A car is moving at 20 m / s before it applies the brakes for 4 s. It slows at a constant rate to 10 m / s. Five seconds after this, the brakes are applied again and stop the car in 5 seconds. The car slows at a constant rate during this period of time as well. What is the total distance the car travels from the moment the brakes were first applied to the moment it stops?
a) 50 b)25 c)110 d)135
use the average speed on an interval, multiplied by the time of the interval
add the three intervals
if you graph it, velocity vs time, the distance traveled at any time is the area under the graph at that time.
To calculate the total distance the car travels, we need to break down the motion into different intervals and calculate the distance traveled in each interval.
Let's start with the first interval: when the car applies the brakes for 4 seconds and slows down from 20 m/s to 10 m/s.
In this interval, we can use the equation of motion:
v = u + at
Where:
v = final velocity
u = initial velocity
a = acceleration
t = time
Given:
Initial velocity, u = 20 m/s
Final velocity, v = 10 m/s
Time, t = 4 seconds
Rearranging the equation, we get:
a = (v - u) / t
Substituting the values, we find:
a = (10 - 20) / 4
a = -10 / 4
a = -2.5 m/s²
Since the acceleration is negative, it means the car is decelerating (slowing down).
Now, we can calculate the distance traveled in this interval using the equation of motion:
s = ut + (1/2)at²
Where:
s = distance
u = initial velocity
t = time
a = acceleration
Substituting the values, we get:
s = (20 * 4) + (1/2)(-2.5)(4²)
s = 80 + (1/2)(-2.5)(16)
s = 80 + (-20)
s = 60 meters
So, the car travels a distance of 60 meters during the first interval.
Moving on to the second interval: when the brakes are applied again and stop the car in 5 seconds.
In this interval, the car starts from a velocity of 10 m/s and comes to a stop.

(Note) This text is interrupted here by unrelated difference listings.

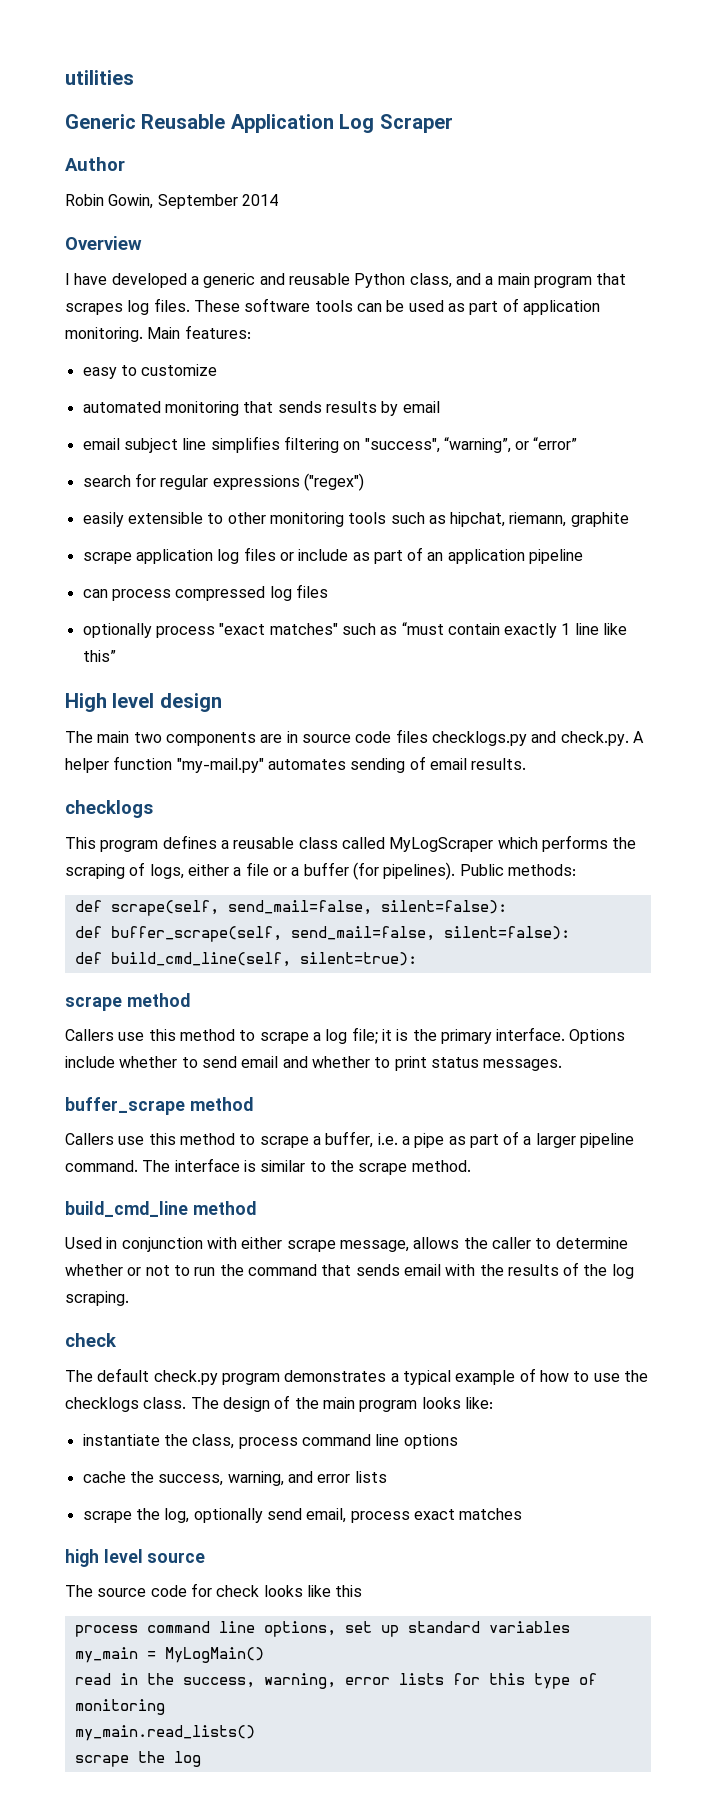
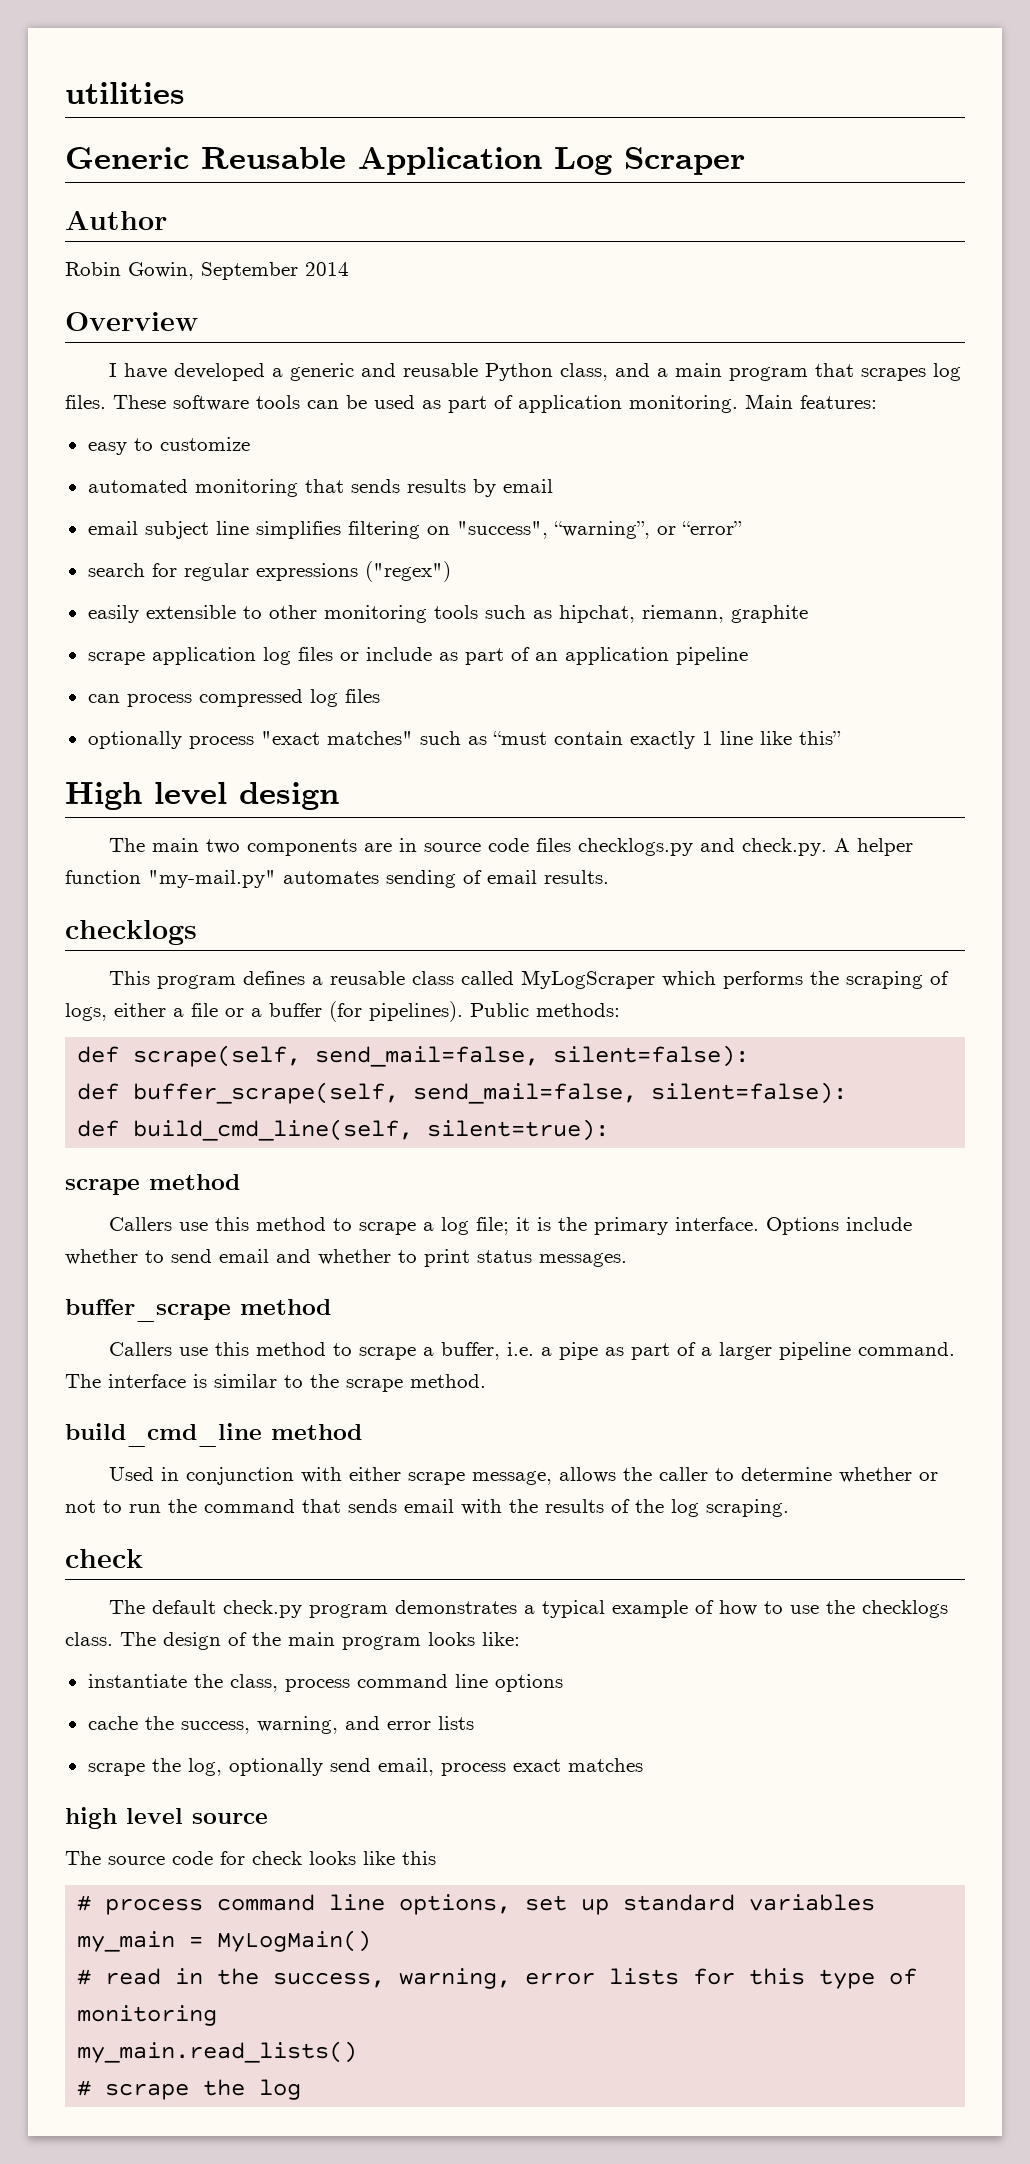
- process command line options, set up standard variables
+ # process command line options, set up standard variables
- read in the success, warning, error lists for this type of monitoring
+ # read in the success, warning, error lists for this type of monitoring
- scrape the log
+ # scrape the log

Since the car stops, the final velocity, v, is 0 m/s. We need to calculate the acceleration and then the distance traveled.

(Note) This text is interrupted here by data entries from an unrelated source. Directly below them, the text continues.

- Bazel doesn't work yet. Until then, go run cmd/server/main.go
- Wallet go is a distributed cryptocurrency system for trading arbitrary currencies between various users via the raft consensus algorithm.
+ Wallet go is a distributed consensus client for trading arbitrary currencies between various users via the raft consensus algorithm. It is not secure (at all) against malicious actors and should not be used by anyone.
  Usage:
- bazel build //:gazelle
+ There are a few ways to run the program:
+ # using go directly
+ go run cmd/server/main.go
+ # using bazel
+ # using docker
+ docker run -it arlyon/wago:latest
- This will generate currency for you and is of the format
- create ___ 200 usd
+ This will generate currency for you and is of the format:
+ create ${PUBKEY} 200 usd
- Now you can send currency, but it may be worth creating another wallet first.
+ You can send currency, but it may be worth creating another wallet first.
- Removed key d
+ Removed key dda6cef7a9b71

Using the equation of motion:
v = u + at
Given:
Final velocity, v = 0 m/s
Initial velocity, u = 10 m/s
Time, t = 5 seconds
Rearranging the equation, we get:
a = (v - u) / t
Substituting the values:
a = (0 - 10) / 5
a = -10 / 5
a = -2 m/s²
Again, the negative sign indicates that the car is decelerating.
Now, we can calculate the distance traveled using the same equation of motion:
s = ut + (1/2)at²
Substituting the values, we get:
s = (10 * 5) + (1/2)(-2)(5²)
s = 50 + (1/2)(-2)(25)
s = 50 + (-25)
s = 25 meters
Therefore, the car travels a distance of 25 meters during the second interval.
To find the total distance traveled by the car, we sum up the distances traveled in both intervals:
Total distance = Distance in first interval + Distance in second interval
Total distance = 60 meters + 25 meters
Total distance = 85 meters
Therefore, the correct answer is d) 135 meters.